という一方で、めちゃくちゃ何かこうその人たちが言っていることとか、ヒアリングしながら「そうですね、うーん」とか言いながら全然ちゃうこと考えてて。そうじゃないかもしれないみたいな。愛しつつも疑ってるっていうか、本質はそこじゃないかもしれないみたいなことの二面性を持ってコミュニケーションを取っている。
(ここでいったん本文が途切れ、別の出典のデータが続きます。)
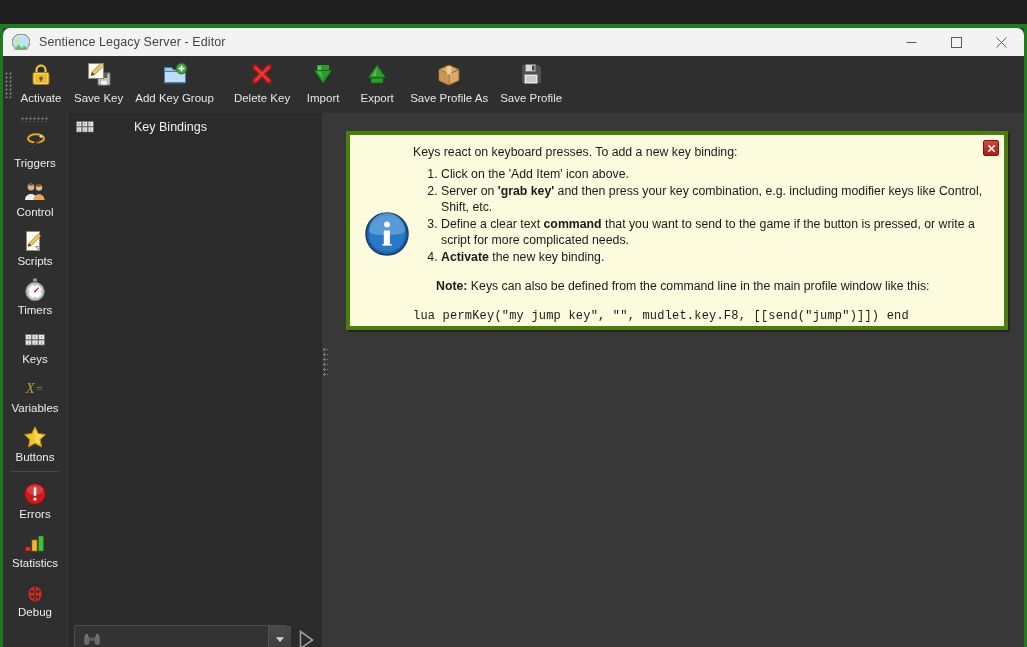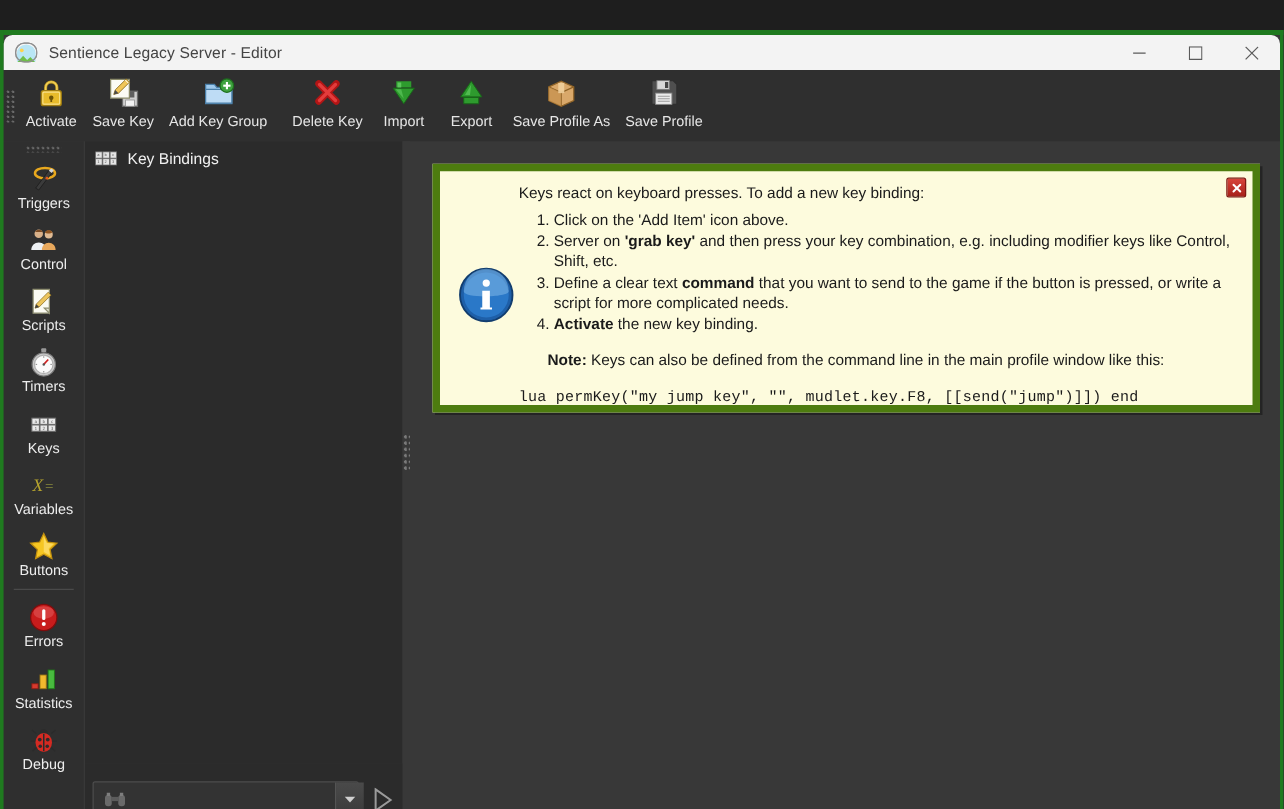--- a/index.html
+++ b/index.html
@@ -195,6 +195,7 @@
     padding-left: 8px;
     margin-top: 2px;
     cursor: default;
+    gap: 32px;
   }
   .tree-icon {
     width: 18px; height: 14px;

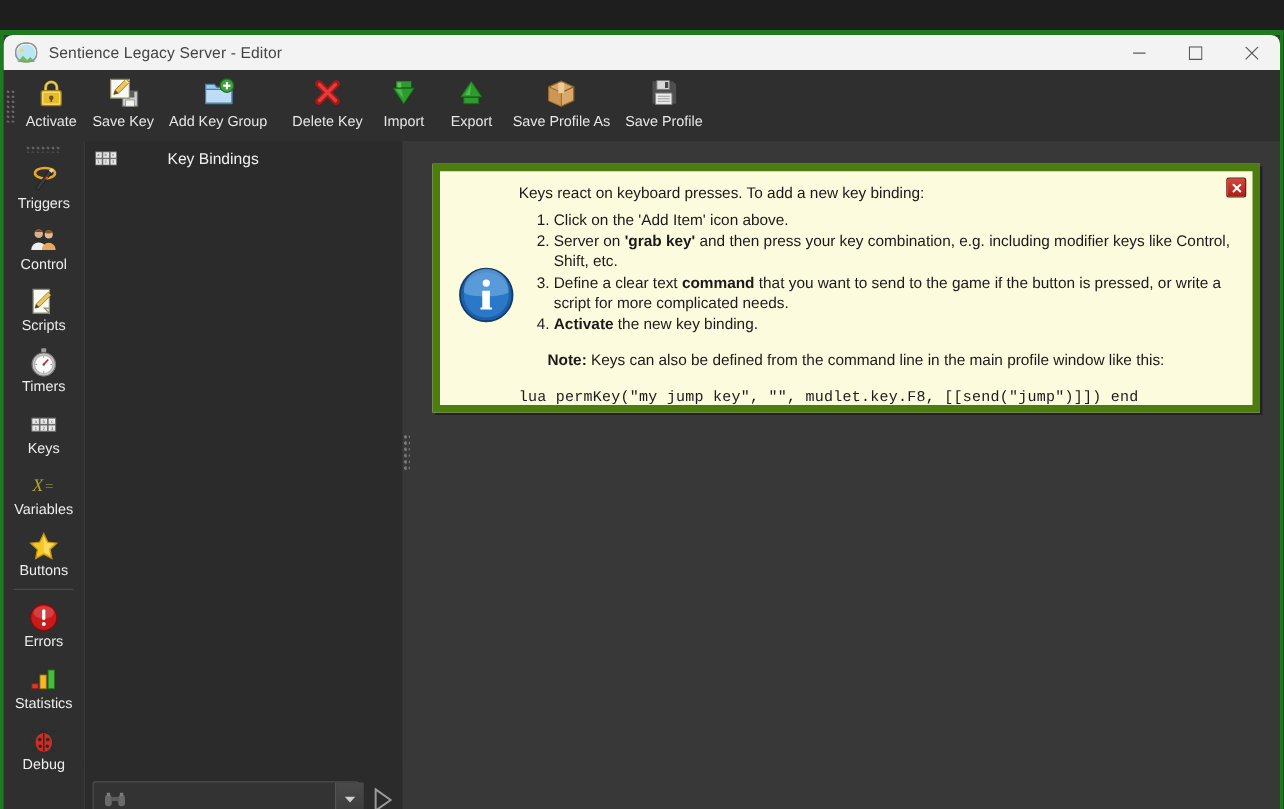--- a/index.html
+++ b/index.html
@@ -290,7 +290,7 @@
     left: 346px; top: 107px;
     width: 662px; height: 199px;
     background: #fdfbdd;
-    border: 6px solid #4d7c0f;
+    border: 4px solid #4d7c0f;
     box-shadow: 2px 2px 0 rgba(0,0,0,0.35);
     box-sizing: border-box;
     overflow: hidden;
あまり太鼓持ちになり過ぎるといいように使われちゃうから。いいように使われたら、やっぱり良くないし。でも否定ばっかで「これはダメだと思います」とか、みんなのテンションが下がってくるから。そこの上手なバランスを取ってみんなとこういう雰囲気でやってる時に、「本質これですよね」とかいうとね、「そやそや!」ってなったりするね。
今日もロゴマークのやつとかも20分で決定したりとかね。最初はできなかったよ。23歳なんてちんちくりんですよ。
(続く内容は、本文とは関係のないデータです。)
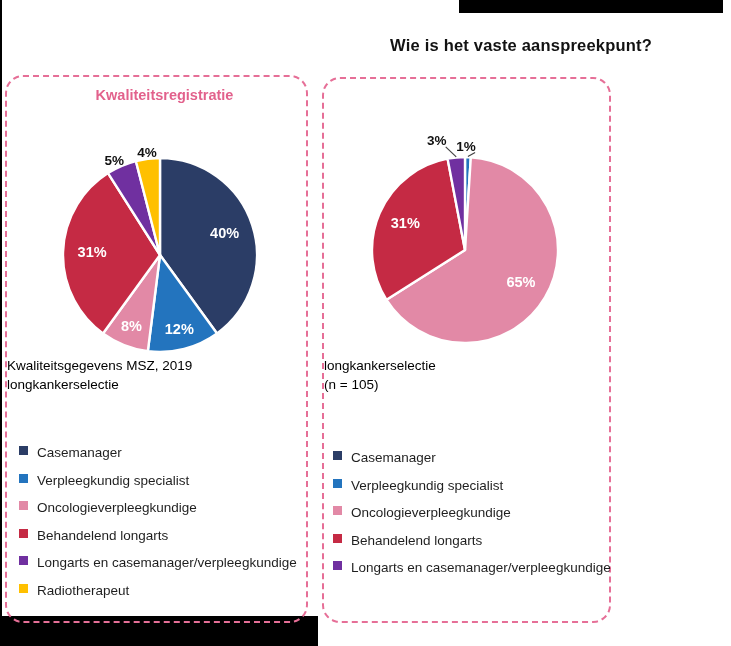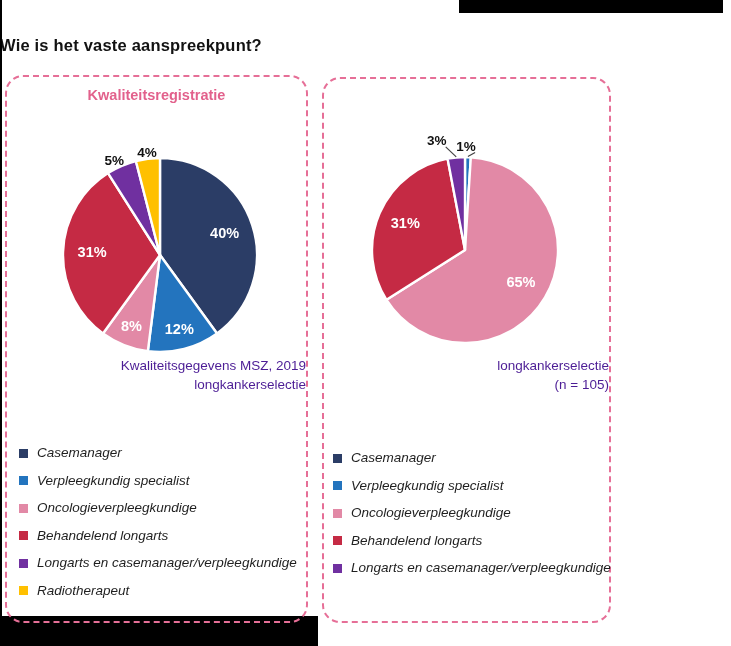--- a/index.html
+++ b/index.html
@@ -8,7 +8,7 @@
     font-family:"Liberation Sans", sans-serif;overflow:hidden;
   }
   .page-title{
-    position:absolute;left:0;top:36px;width:652px;text-align:left;
+    position:absolute;left:0;top:36px;width:652px;text-align:right;
     font-size:16.5px;font-weight:bold;color:#121212;letter-spacing:.2px;
   }
   .panel{

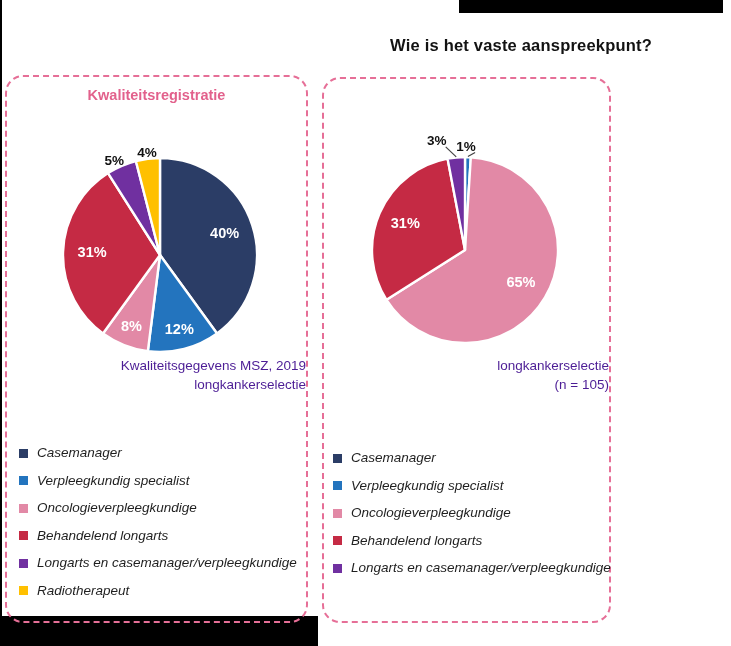--- a/index.html
+++ b/index.html
@@ -18,7 +18,7 @@
   .panel-left{left:5px;top:75px;width:299px;height:544px;}
   .panel-right{left:322px;top:77px;width:285px;height:542px;}
   .panel-header{
-    position:absolute;top:10px;left:0;width:100%;text-align:center;
+    position:absolute;top:10px;left:8px;width:100%;text-align:center;
     font-size:14.5px;font-weight:bold;color:#e2618c;
   }
   .caption{

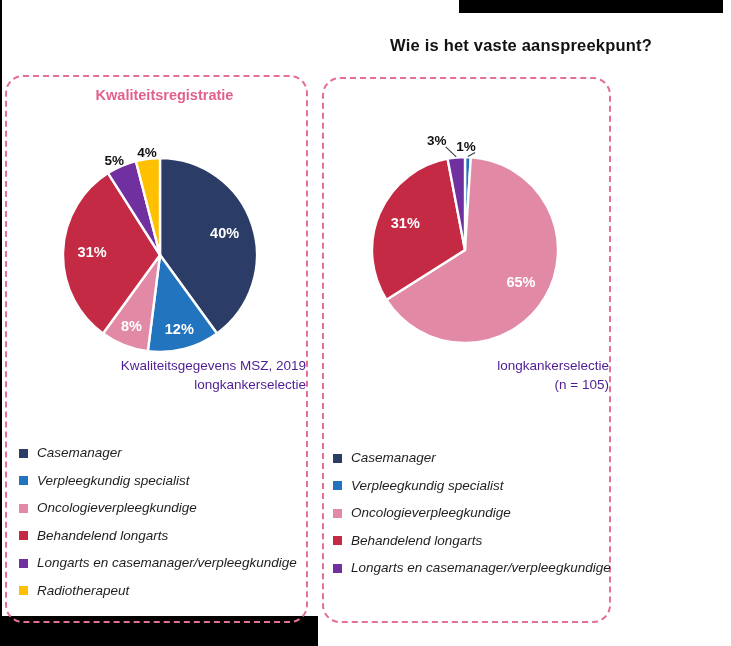--- a/index.html
+++ b/index.html
@@ -22,8 +22,8 @@
     font-size:14.5px;font-weight:bold;color:#e2618c;
   }
   .caption{
-    position:absolute;left:0;width:100%;text-align:right;
-    font-size:13.5px;line-height:19px;color:#4c1d95;
+    position:absolute;left:0;width:100%;text-align:left;
+    font-size:13.5px;line-height:19px;color:#000000;
   }
   .panel-left .caption{top:279px;}
   .panel-right .caption{top:277px;}

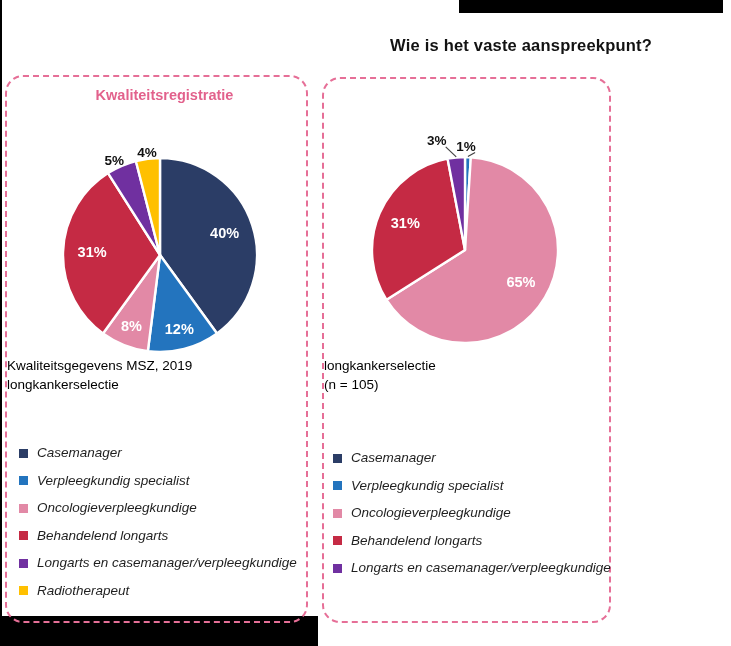--- a/index.html
+++ b/index.html
@@ -30,7 +30,7 @@
   .legend{position:absolute;left:0;width:100%;}
   .panel-left .legend{top:369px;padding-left:12px;}
   .panel-right .legend{top:372px;padding-left:9px;}
-  .legend-item{display:flex;align-items:center;margin-bottom:13.5px;font-style:italic;}
+  .legend-item{display:flex;align-items:flex-start;margin-bottom:13.5px;}
   .swatch{width:9px;height:9px;margin-right:9px;flex:0 0 auto;}
   .legend-label{font-size:13.5px;color:#1f1f1f;line-height:14px;white-space:nowrap;}
   .redaction{position:absolute;background:#000;}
新山さんの話を聞いているだけで、すこし福井に住みたくなります。
これからの活動について
いいね、ちょっと面白い企画があるので、ぜひ見て欲しいんやけど、今度やるイベントです。就職移住促進イベント「産地のくらしごと」をやります。
2つのプログラムをSOEっていうもう一個の会社でやっているんだけど、まず4日間、職人さんや作り手としての『就職版トライアルステ
イ』みたいなやつをやっていて。で、職人さんのところに弟子入りするみたいな。今まで50人ぐらい参加して、8人就職してるんだけど。
新しくやるやつ、これが面白そうで。
『支えて版トライアルステイ』っていうのをやろうとしていて、職人にはなりたくないんだけども、モノ作りに関わりたい。副業的に関わりたいとか、街づくりをしたいみたいな。例えばマーケティングECジェネラリストとかも含めて。そういうのを企業に行って何かそのこの街に例えば企業の業務改善だとか何か広報政策とか。そういうのを考えて上手くいったら就職みたいな、試しでやっていったりするんだけど。
毎年人気で、美術系の大学からめっちゃきて倍率も高くて、面接してるんだけど、これはいいんすよ。
こういうのに来る人というのは、どういった人たちがいらっしゃいますか。
そうだね、美大が圧倒的に多いなっていう感じなんだけど。今まで「産地の合説」って名前でやっていて。
美大のほうが、そういった情報がくるのでしょうか。
そうね、美大のほうがチラシも配っているかも。
でも、最近はもう全然違う子とかも結構来てて。
今、3ヶ月間インターンを来ている子は環境系の施設でインターンしてるんだけど、サーキュラーエコノミーだとか脱炭素とかの研究をして、今、グリーンイノベータープログラムみたいなやつで、鯖江に滞
在して事業政策を考えたりだとか、立教大学の3年生が半年間うちに休学してインターンに来てたりとか。
だから今、鯖江はそういう何か勘のいい大学生とかが、ごりごり見つけ出してくれてる。
大体デザイナー、職人系、地域まちづくり系、環境系かな。この辺のクラスター的な人が来る。なんで鯖江かっていうのは、さっき言った寛容さ。「鯖江ならなんかできんじゃね」みたいな。